Она встала и обвела взглядом комнату. Платье ее упало со стула и лежало на полу. Она подошла и нагнулась за ним. Котлер с восхищением и жадностью — жадностью человека, из рук которого что-то ускользает, — наблюдал за тем, как она поднимает руки и платье струится по ее телу. Словно занавес, закрывающийся после прекрасного спектакля.
— Хорошо, и что ты намерен делать?
Котлер снова взглянул на часы, хотя смотрел на них всего минуту назад.
— Если бы знать где, я бы раздобыл газету. И от чашки кофе не отказался бы.

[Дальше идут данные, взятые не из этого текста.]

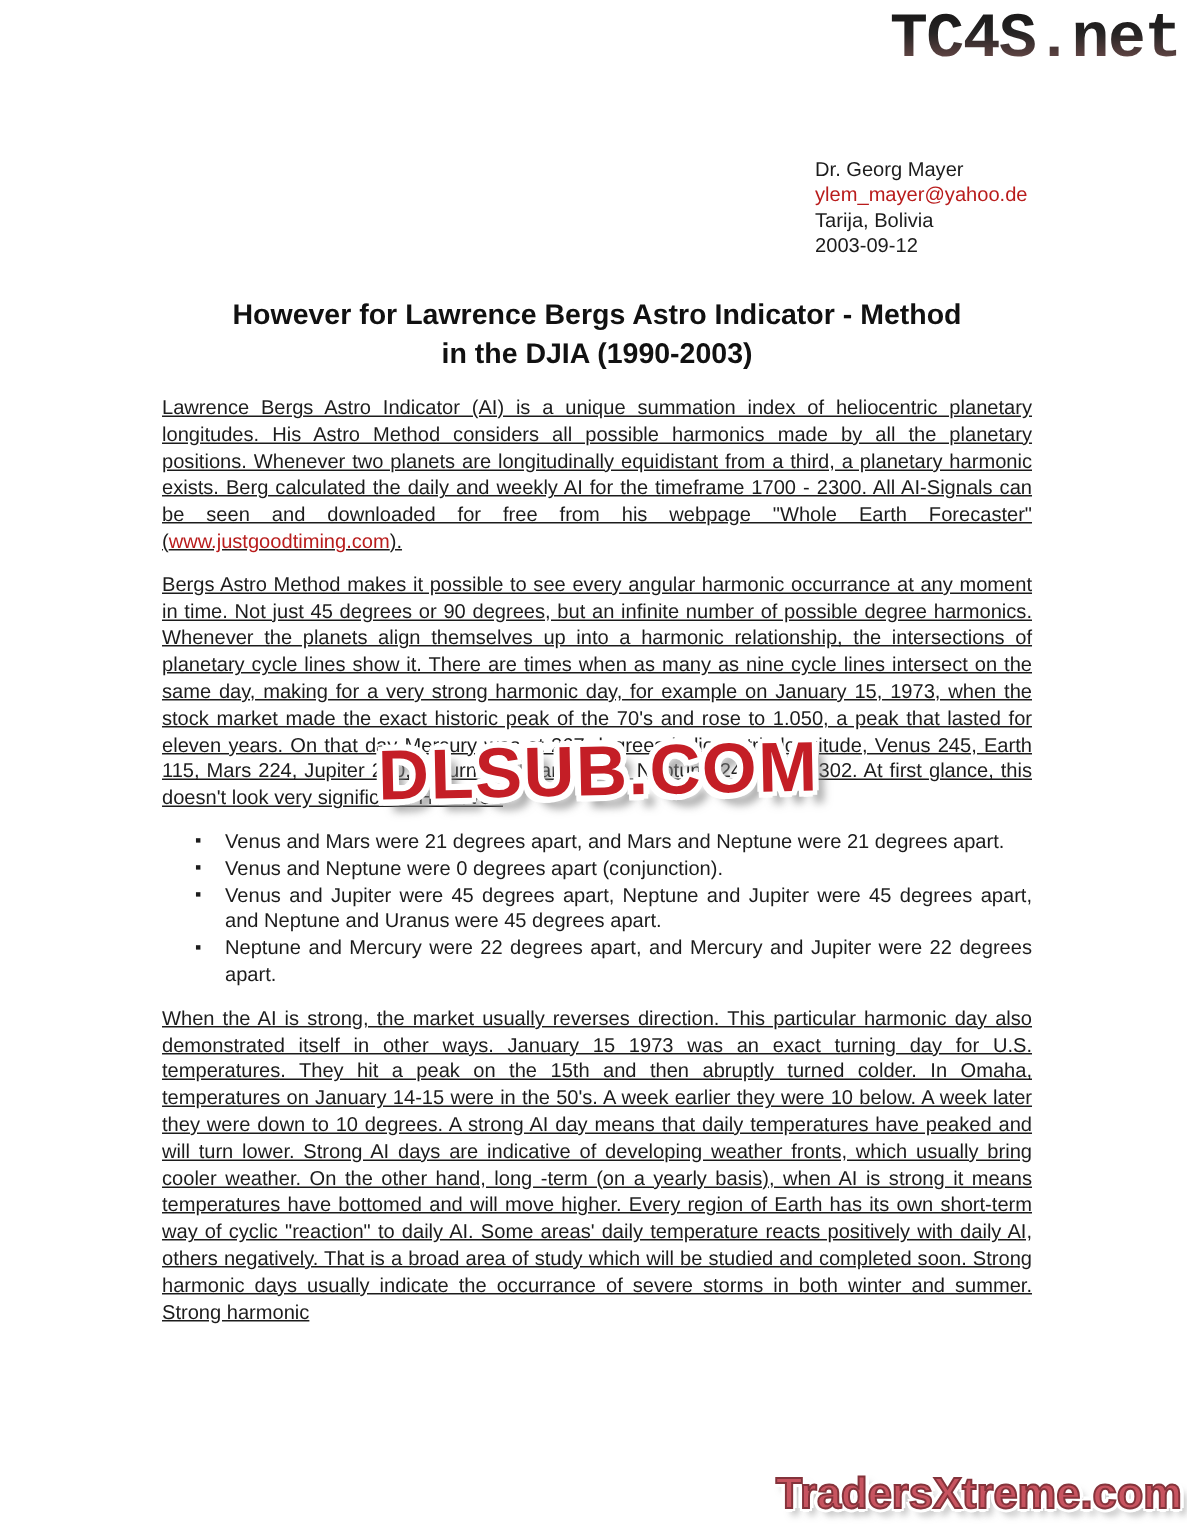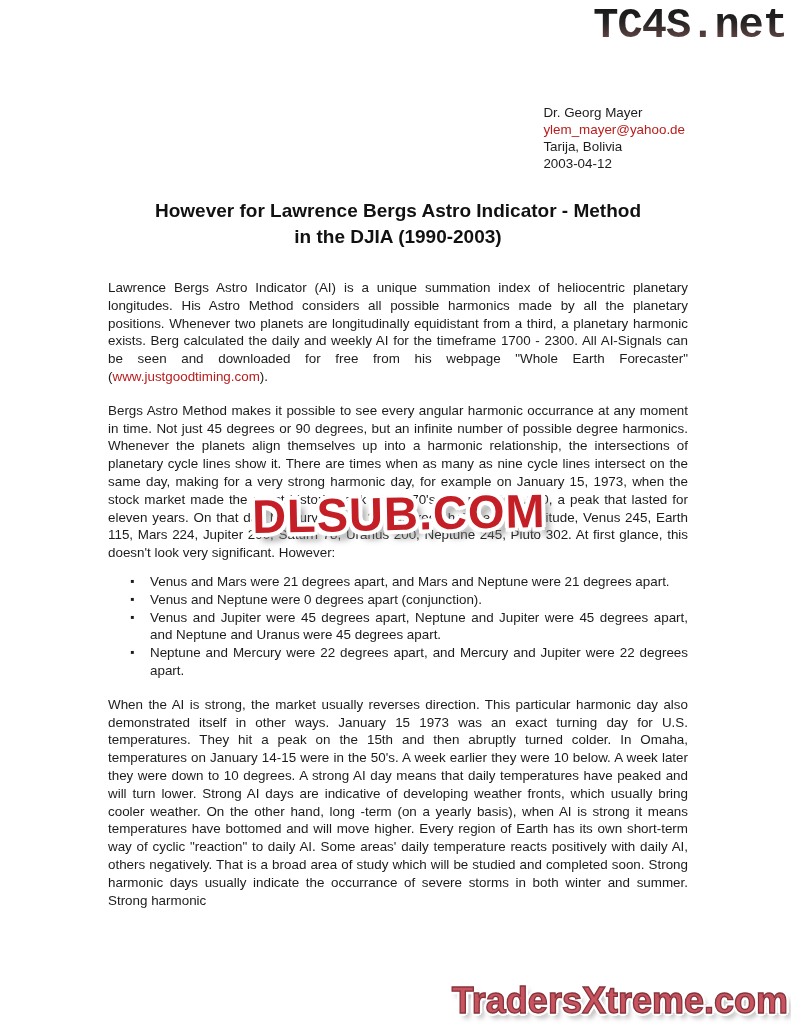--- a/index.html
+++ b/index.html
@@ -62,21 +62,21 @@
   
   .doc-body {
     position: absolute;
     top: 263px;
     left: 108px;
     width: 580px;
     font-size: 13.4px;
     line-height: 17.8px;
     text-align: justify;
   }
-  .doc-body p { margin: 16px 0 11px 0; }
+  .doc-body p { margin: 0 0 11px 0; text-decoration: underline; }
 
   ul.bullets {
     list-style: none;
     margin: 0 0 11px 0;
     padding: 0 0 0 22px;
   }
   ul.bullets li {
     position: relative;
     padding-left: 20px;
   }
@@ -108,21 +108,21 @@
       7px 8px 6px rgba(130,130,130,0.75);
     pointer-events: none;
     white-space: nowrap;
   }
 
   
   .footer-logo {
     position: absolute;
     top: 980px;
     right: 3px;
-    font-size: 36px;
+    font-size: 29px;
     font-weight: bold;
     letter-spacing: 0px;
     color: #c85460;
     -webkit-text-stroke: 1.3px #84333b;
     text-shadow:
       -2px -2px 0 #ffffff, 2px -2px 0 #ffffff,
       -2px 2px 0 #ffffff, 2px 2px 0 #ffffff,
       -3px 0 0 #ffffff, 3px 0 0 #ffffff,
       0 -3px 0 #ffffff, 0 3px 0 #ffffff,
       4px 5px 5px rgba(140,140,140,0.7);
@@ -134,21 +134,21 @@
 <body>
 
 <div class="site-logo">TC4S.net</div>
 
 <div class="header-block">
   <div>Dr. Georg Mayer</div>
   <div class="email">
     <a>ylem_mayer@yahoo.de</a>
   </div>
   <div>Tarija, Bolivia</div>
-  <div>2003-04-12</div>
+  <div>2003-09-12</div>
 </div>
 
 <h1 class="doc-title">
   <span>However for Lawrence Bergs Astro Indicator - Method</span>
   <span>in the DJIA (1990-2003)</span>
 </h1>
 
 <div class="doc-body">
   <p><span>Lawrence Bergs Astro Indicator (AI) is a unique summation index of heliocentric planetary longitudes. His Astro Method considers all possible harmonics made by all the planetary positions. Whenever two planets are longitudinally equidistant from a third, a planetary harmonic exists. Berg calculated the daily and weekly AI for the timeframe 1700 - 2300. All AI-Signals can be seen and downloaded for free from his webpage "Whole Earth Forecaster" (</span><a class="link">www.justgoodtiming.com</a><span>).</span></p>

— Очень хорошо, — сказала Лиора и направилась к двери.
— Не стоит, Лиора, — сказал Котлер.
— Почему не стоит? Если ты решился, зачем откладывать? Я разбужу хозяйку. Попрошу у нее газету и кофе. И можно будет сразу перейти к делу. Раньше начнем — раньше закончим. Разве ты не этого хочешь?
— Наверное, именно этого. Ты, как всегда, умеешь брать быка за рога. Мне представлялось, что это будет как-то грандиозно, хитроумно обставлено, но, видимо, все произойдет куда прозаичнее. Такое в жизни сплошь и рядом — думаешь, опера, а на деле оно оперетка. И это в лучшем случае. Но все равно я бы предпочел действовать цивилизованно. Не хлопать дверьми. Не поднимать никого с постели. Время для этого ушло.